Hashing in Crypto++

This posts explores the hashing algorithms available in Crypto++. We will examine how to use them independently and how to integrate them into a pipeline. First, let's review the available implementations. These are listed in the "Hash Functions" section of the documentation index. Notable examples include Blake2s/2b, Keccak, and SHA3. Some algorithms, such as MD5 and MD4, are located in the Weak namespace. As the name implies, these are not secure for production use and are included only for reference.

HashTransformation Base Class

All hashing algorithms in Crypto++ implement the HashTransformation interface in some form. Crypto++ frequently uses template parameter inheritance, which can make it less obvious how a specific type implements an interface. For instance, SHA3 directly inherits from HashTransformation. On the other hand, Blake2b inherits from SimpleKeyingInterfaceImpl<MessageAuthenticationCode, BLAKE2b_Info>, which is defined as:

template <class BASE, class INFO = BASE>
class SimpleKeyingInterfaceImpl : public BASE

In this case, SimpleKeyingInterfaceImpl inherits from MessageAuthenticationCode, which implements HashTransformation. While this detail is not critical for simply using a hashing algorithm, it is helpful to understand when examining Crypto++'s internal code.

The HashTransformation class is stateful. It can process large inputs in chunks and compute their hash. It provides several key public methods:

  • Update: Adds a chunk of input data.

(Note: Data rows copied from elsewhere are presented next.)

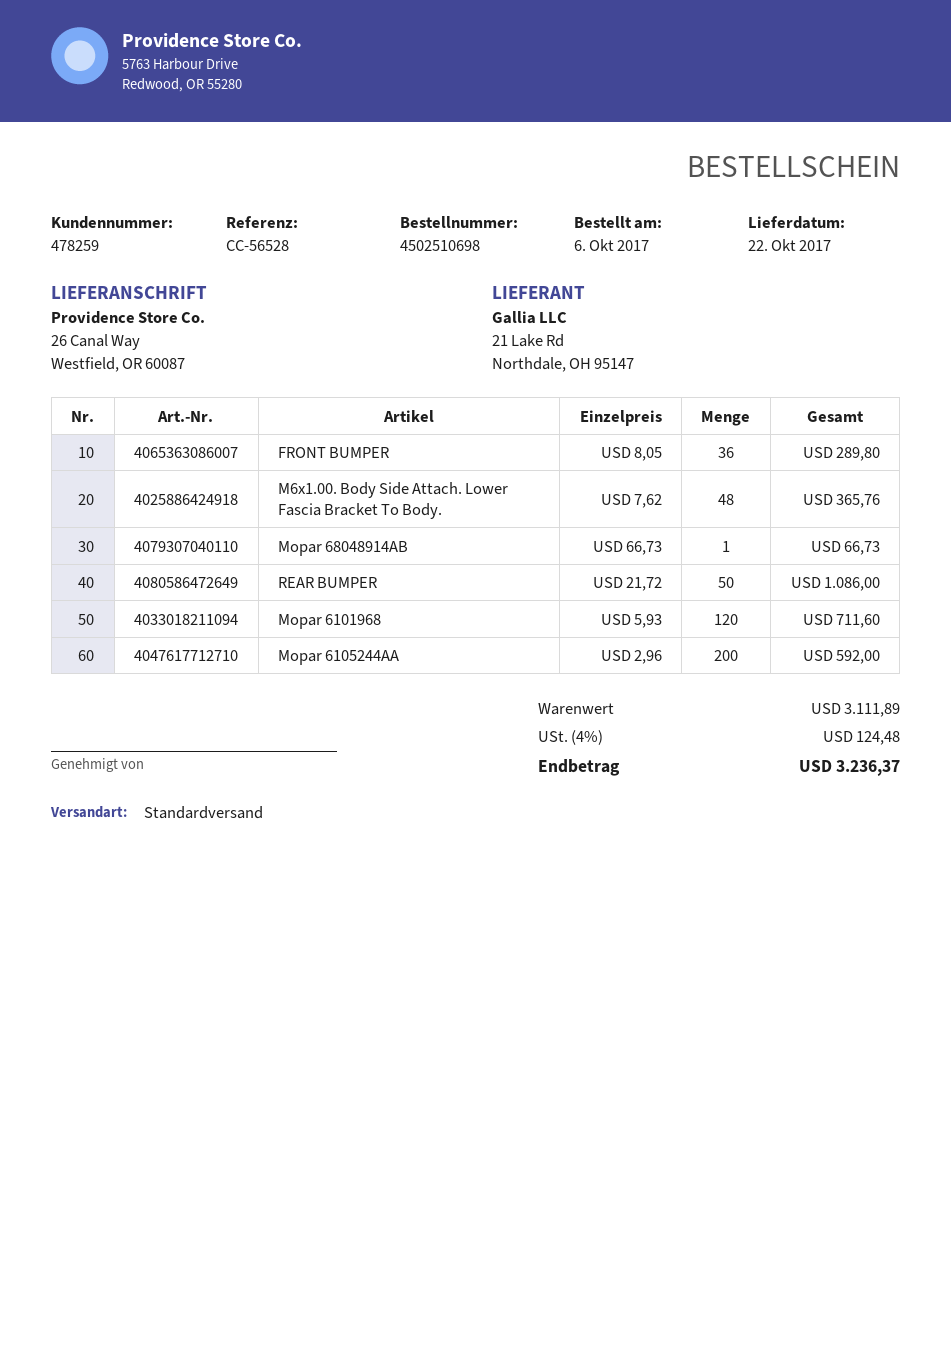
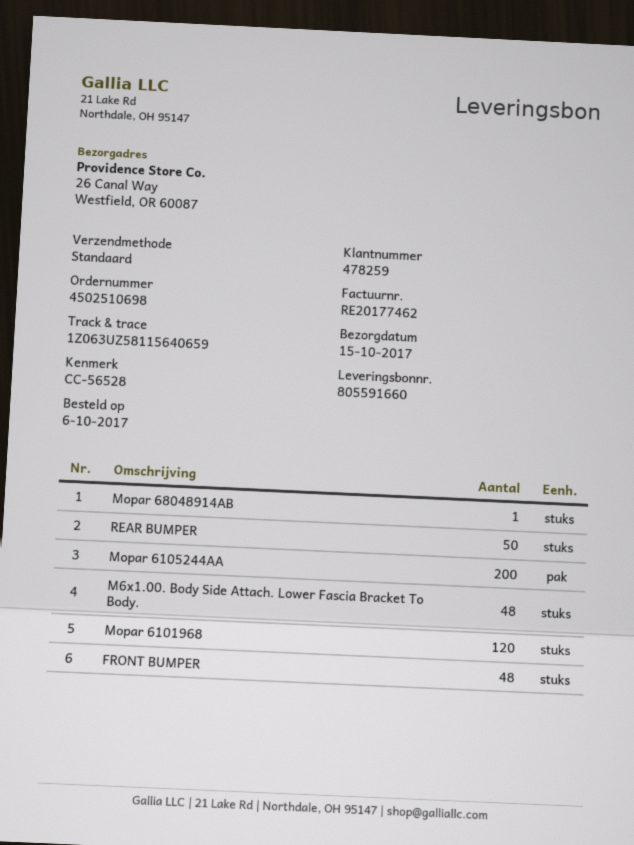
delivery date: 2017-10-22 -> 2017-10-15
FRONT BUMPER: 36 -> 48

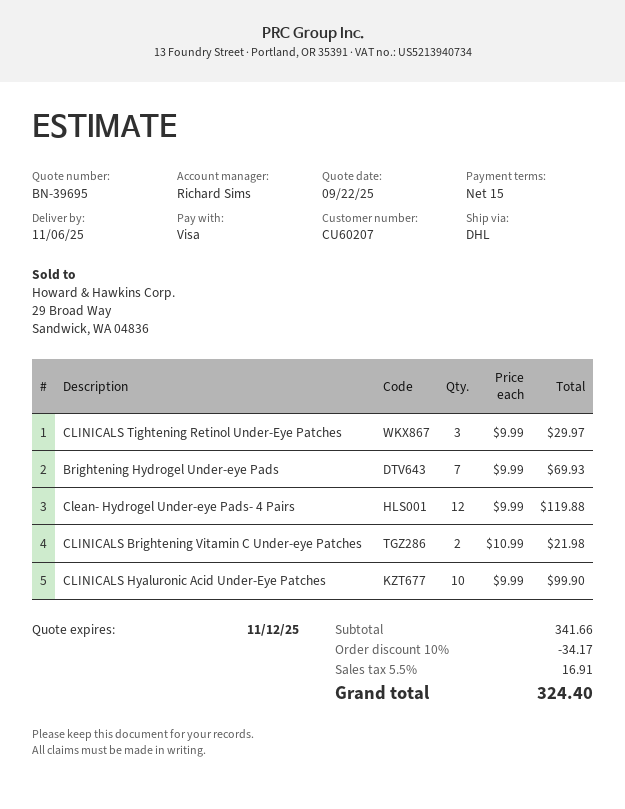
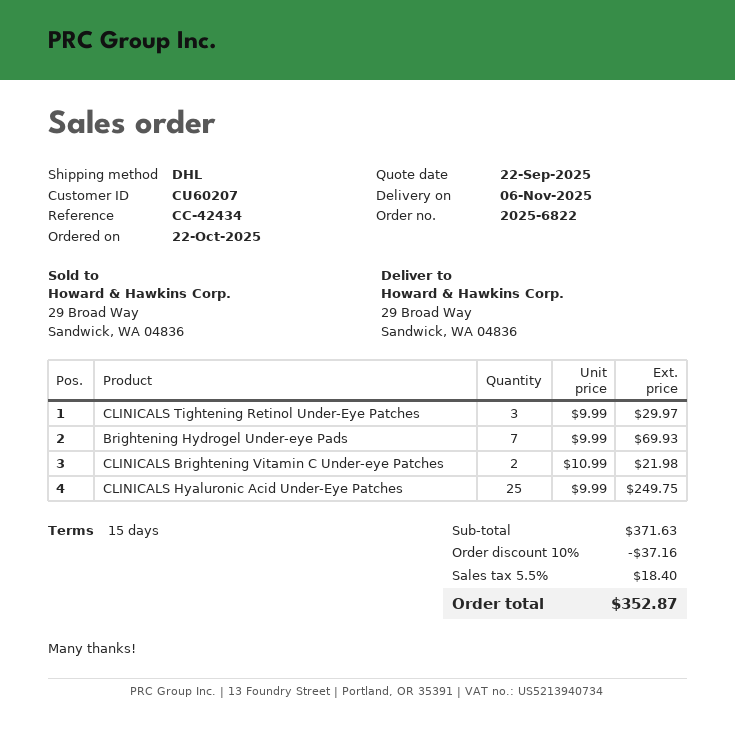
Clean- Hydrogel Under-eye Pads- 4 Pairs: 12 x 9.99 = 119.88 -> none
CLINICALS Hyaluronic Acid Under-Eye Patches: 10 x 9.99 = 99.90 -> 25 x 9.99 = 249.75
subtotal: 341.66 -> 371.63
discount: 10% = 34.17 -> 10% = 37.16
tax: 5.5% = 16.91 -> 5.5% = 18.40
total: 324.40 -> 352.87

This method can be called multiple times to process input in chunks.
  • Final: Computes the hash of the input provided by one or more Update calls. It also resets the object's state.
  • Verify: Verifies the hash of the current message. To use this method, you must first load the message using one or more Update calls. Do not call Final, as it resets the object's state.
  • Restart: Clears the object's state.
  • DigestSize: Returns the size of the digest (output hash) used by the algorithm. This is useful for dynamically allocating a buffer for the result. Alternatively some implementations provide a constant named DIGESTSIZE which is more useful if you need the value during compilation time.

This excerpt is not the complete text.